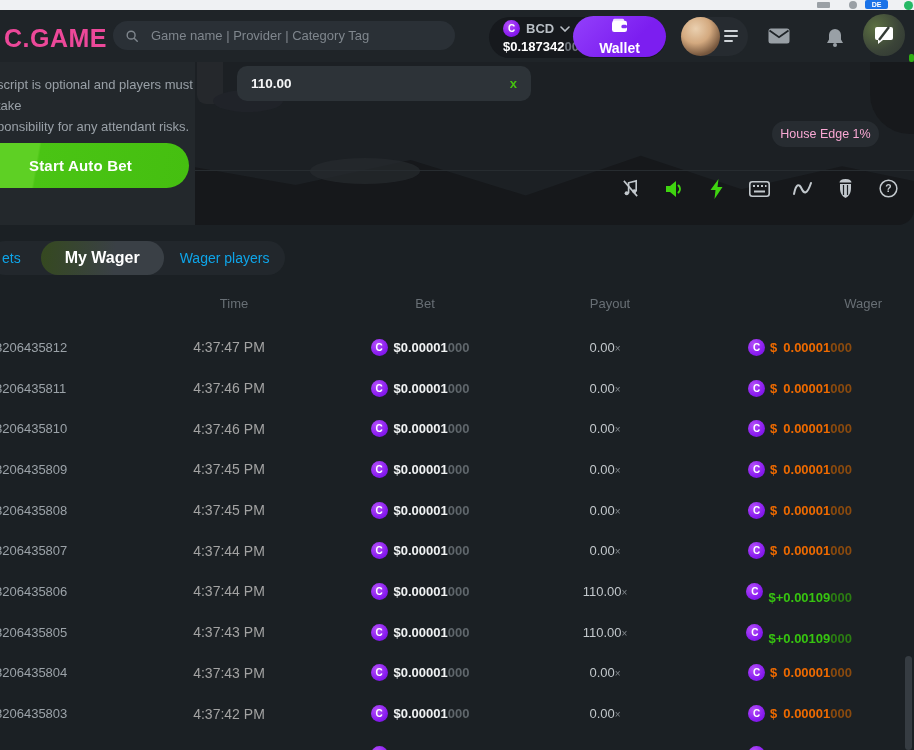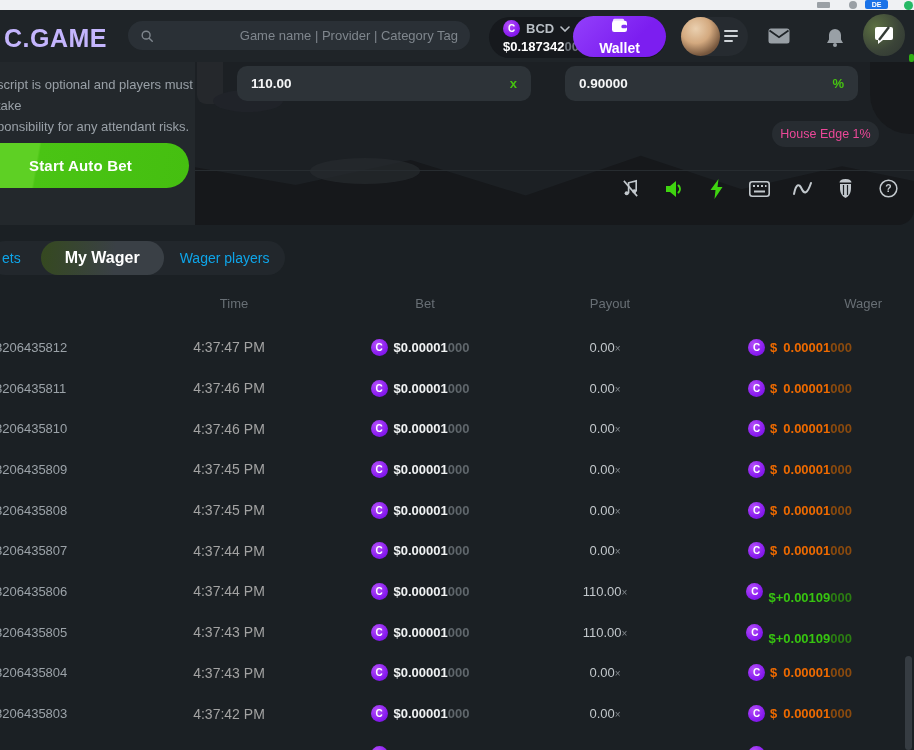--- a/index.html
+++ b/index.html
@@ -10,23 +10,23 @@
   
   .browser-strip { position:absolute; left:0; top:0; width:914px; height:10px; background:#eff1f3; }
   .bs-ico1 { position:absolute; left:817px; top:2px; width:13px; height:6px; background:#9aa0a5; border-radius:1px; }
   .bs-ico2 { position:absolute; left:849px; top:1px; width:8px; height:8px; background:#9aa0a5; border-radius:50%; }
   .bs-de { position:absolute; left:865px; top:0; width:23px; height:9px; background:#1a73e8; color:#fff;
            font-size:7px; font-weight:bold; text-align:center; line-height:9px; border-radius:2px; }
   .bs-green { position:absolute; left:904px; top:1px; width:9px; height:9px; border-radius:50%; background:#25b864; }
 
   
   .header { position:absolute; left:0; top:10px; width:914px; height:52px; background:#1f2428; }
-  .logo { position:absolute; left:8px; top:14px; font-size:25px; font-weight:800; color:#c4b5fd; letter-spacing:.5px; margin-left:-4px; }
-  .search { position:absolute; left:128px; top:11px; width:342px; height:29px; background:#2a3036; border-radius:15px;
-            display:flex; align-items:center; padding:0 12px; gap:18px;justify-content:space-between; }
+  .logo { position:absolute; left:8px; top:14px; font-size:25px; font-weight:800; color:#ec4899; letter-spacing:.5px; margin-left:-4px; }
+  .search { position:absolute; left:113px; top:11px; width:342px; height:29px; background:#2a3036; border-radius:15px;
+            display:flex; align-items:center; padding:0 12px; gap:12px; }
   .search .ph { color:#7f868d; font-size:13px; }
 
   .cur-pill { position:absolute; left:489px; top:7px; width:177px; height:41px; background:#16191d; border-radius:21px; }
   .cur-block { position:absolute; left:503px; top:10px; cursor:pointer; }
   .coin { display:inline-flex; width:17px; height:17px; border-radius:50%; align-items:center; justify-content:center;
           background:radial-gradient(circle at 35% 30%, #b44ff8, #8a1df0 60%, #6e0cdb); color:#fff;
           font-size:10px; font-weight:bold; flex:0 0 17px; }
   .cur-top { display:flex; align-items:center; gap:6px; height:17px; }
   .cur-code { color:#b9bfc5; font-size:13px; font-weight:bold; }
   .cur-balance { margin-top:2px; font-size:13px; font-weight:bold; color:#fff; }
@@ -61,21 +61,21 @@
   .art-right { position:absolute; right:0; top:0; width:44px; height:72px; background:#17191c; border-bottom-left-radius:40px; }
 
   .bet-input { position:absolute; top:4px; height:35px; border-radius:10px; background:#2d3338;
                display:flex; align-items:center; padding:0 14px; }
   .bi-amount { left:42px; width:294px; }
   .bi-payout { left:370px; width:293px; }
   .bet-input .val { color:#f5f6f7; font-size:13.5px; font-weight:bold; flex:1; }
   .bet-input .suffix { font-size:13px; font-weight:bold; color:#46c410; }
 
   .house-edge { position:absolute; left:577px; top:59px; width:107px; height:26px; border-radius:13px; background:#272c31;
-                color:#ec4899; font-size:12.5px; display:flex; align-items:center; justify-content:center; }
+                color:#f9a8d4; font-size:12.5px; display:flex; align-items:center; justify-content:center; }
   .divider { position:absolute; left:0; top:108px; width:100%; height:1px; background:#272c30; }
 
   .toolbar { position:absolute; left:425px; top:116px; display:flex; gap:22px; align-items:center; }
   .tb-ico { width:21px; height:21px; display:flex; align-items:center; justify-content:center; cursor:pointer; }
 
   .left-panel { position:absolute; left:0; top:62px; width:195px; height:163px; background:#23282c; }
   .disclaimer { position:absolute; left:-3px; top:12px; width:196px; color:#99a0a7; font-size:13px; line-height:21px; }
   .start-btn { position:absolute; left:-28px; top:81px; width:217px; height:45px; border:none; border-radius:24px; cursor:pointer;
                background:linear-gradient(100deg,#5ed024 0%,#5ed024 30%,#4ac414 31%,#45bf10 100%);
                color:#fff; font-size:15px; font-weight:bold; font-family:inherit; letter-spacing:.2px; }
@@ -193,24 +193,20 @@
     <div class="art-pillar"></div>
     <div class="art-el2"></div>
     <div class="art-mtn"></div>
     <div class="art-el1"></div>
     <div class="art-right"></div>
 
     <div class="bet-input bi-amount">
       <span class="val">110.00</span>
       <span class="suffix">x</span>
     </div>
-    <div class="bet-input bi-payout">
-      <span class="val">0.90000</span>
-      <span class="suffix">%</span>
-    </div>
 
     <div class="house-edge">House Edge 1%</div>
     <div class="divider"></div>
 
     <div class="toolbar">
       <span class="tb-ico">
         <svg width="19" height="19" viewBox="0 0 20 20">
           <path d="M8 15V4l8-2v11" fill="none" stroke="#c2c8cd" stroke-width="1.7"></path>
           <circle cx="6" cy="15" r="2.2" fill="#c2c8cd"></circle>
             <circle cx="14" cy="13" r="2.2" fill="#c2c8cd"></circle>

⁂

[Task requirements]: Among the entries above, which lines include "suffix"? List them all.

[Response for this exercise]:
   .bet-input .suffix { font-size:13px; font-weight:bold; color:#46c410; }
       <span class="suffix">x</span>
-      <span class="suffix">%</span>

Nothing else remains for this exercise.